Я к Боссэ – извиняюсь, представляюсь. В Циггорне платят больше, чем в Ротмунде, поэтому элемент чванства в отношении тебя исключался (разве что смешное высокомерие: я беден, но горд). Маленький яйцеголовый Боссэ, с лицом скорее нарисованным, нежели вылепленным, с усиками ниточкой – вот уж верный знак, что человеку нечем себя занять, – выслушал меня, прыгая на одной ноге: переодевал брюки. Нет, концертмейстера по фамилии Готлиб не было точно. В двадцатом веке концертмейстерами были… (опускаю этот прилежно выученный урок). Но фамилий всех, кто играл на первых скрипках, он назвать не может. Дома есть списки, и можно проверить. У него собрана масса материалов: редких снимков, ценных автографов, в частности уникальных писем – также относящихся и к военному периоду. Трудное время… вы русский? В оркестре тогда почти не осталось музыкантов, одни старики. Лучшие силы оказались на фронте. (Усмехнуться нельзя, обидится.) Он сам воевал, принимал участие в Арденнском наступлении, закончившемся для него пленом. Здесь, в Ротмунде, он с сорок седьмого года. Поэтому, если меня это интересует…
Еще как!
Мы условились о времени моего визита, и, когда через два дня я входил к нему, он уже спешил меня разочаровать: нет, человек по фамилии Готлиб никогда в оркестре не работал. Произнося вслух мою фамилию, он вдруг что-то понял – я все ждал, когда это произойдет. Он очень извиняется… ведь и моя фамилия Готлиб? Знаю ли я, что это немецкая фамилия? Объясняю, что в моем случае она еврейская. Ах, вот оно что… Очень глубокий вздох. А Готлиб, которого я ищу, он что, имеет ко мне какое-то отношение? Один дальний родственник, из Мемеля, тоже скрипач – всегда считалось, что он погиб в России, в начале войны, а тут автограф в нотах, та же фамилия, то же имя. Кстати, господину Боссэ никогда не встречался вот такой веселый скрипичный ключ? Я шарю по карманам в поисках клочка бумаги. Почему же я не прохожу, пожалуйста…
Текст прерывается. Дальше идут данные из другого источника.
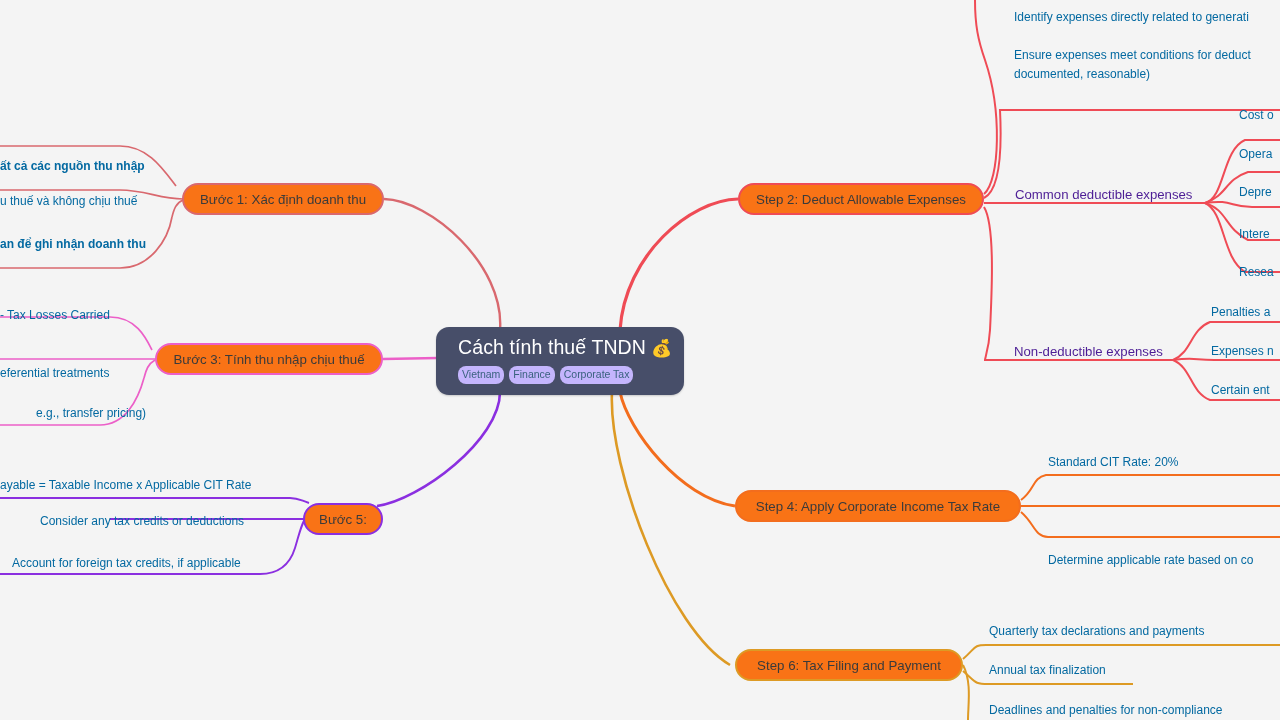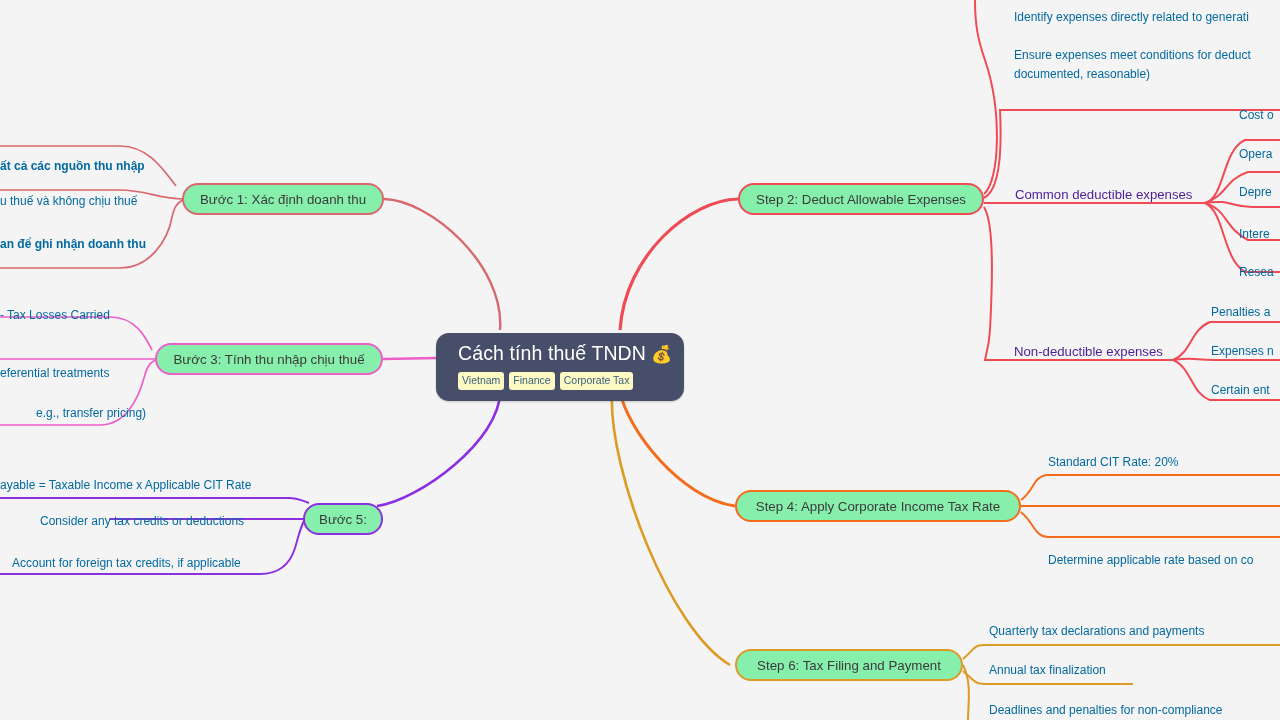"Bước 1: Xác định doanh" .step-node { background: #86efac -> #f97316 }
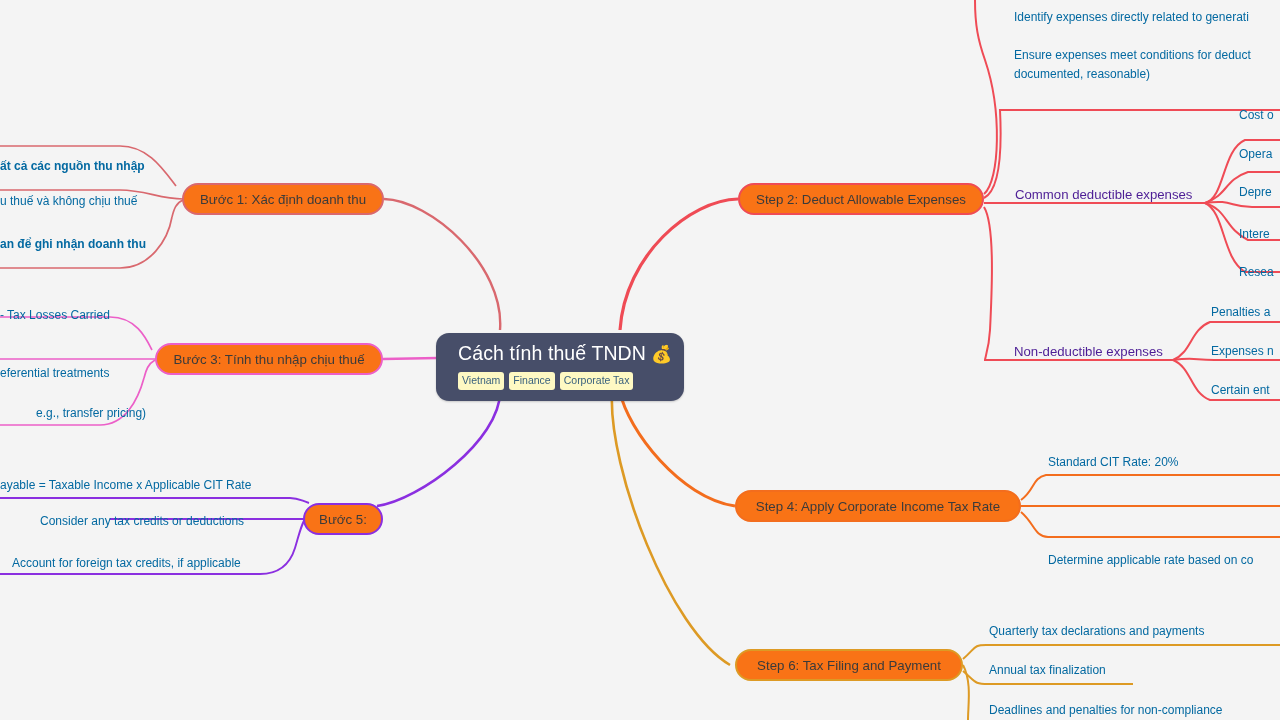"Cách tính thuế TNDN 💰" .root-node { margin-top: 6px -> none }
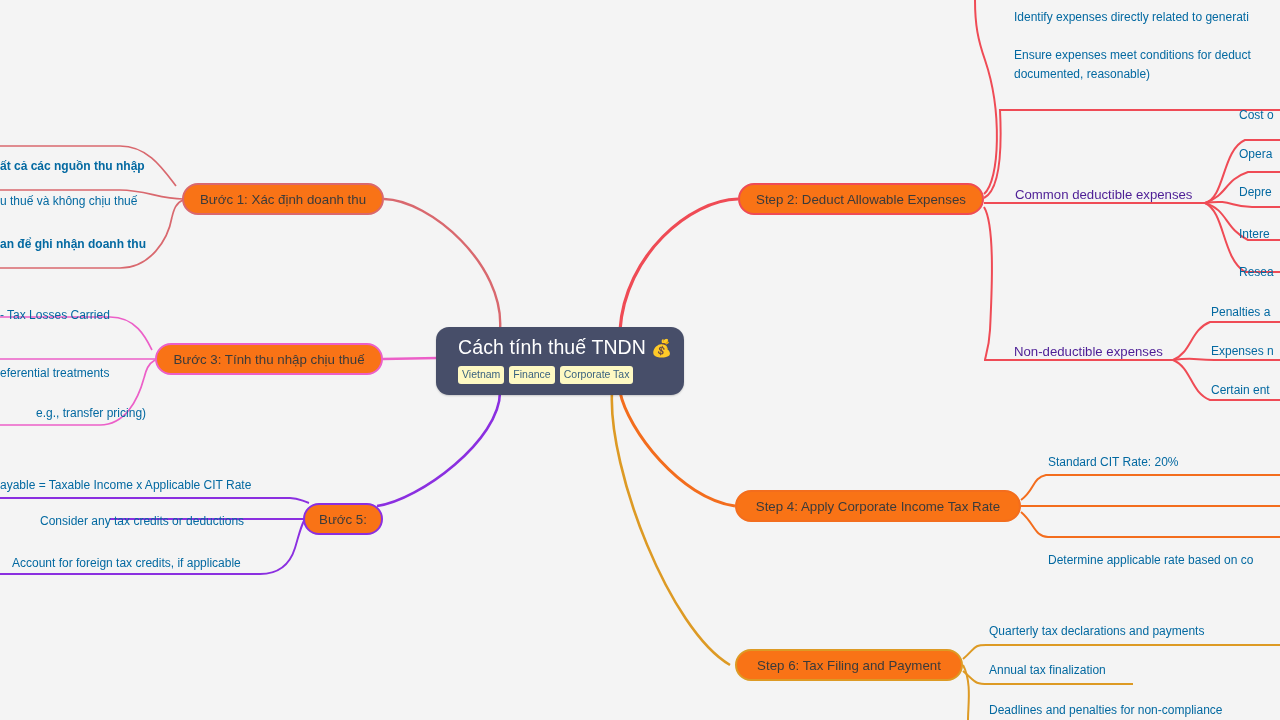"Vietnam" .root-tag { background: #fef9c3 -> #c4b5fd; border-radius: 3px -> 8px }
Он жил в наемной квартире. В подъезде запах чужого жилья, кондовой немецкой кухни. Возле почтовых ящиков плакат с изображением десяти разыскиваемых террористов – лицо одной, уже схваченной, террористки перечеркнуто по линейке (!) крест-накрест, кто-то в придачу к этому нарисовал сверху топор. Сам дом – образец немецкого зодчества 50-х годов, ненавистного мне как европейцу, как горожанину. Боссэ словно чувствует это и оправдывается: овдовел, дети разъехались, дом продал.
В театре Боссэ не выглядел таким одиноким и заброшенным. Всякий, кто прикрывает свою уязвимость должностным мундиром, не важно, в прямом или в переносном смысле, дома бывает жалок по контрасту – закон.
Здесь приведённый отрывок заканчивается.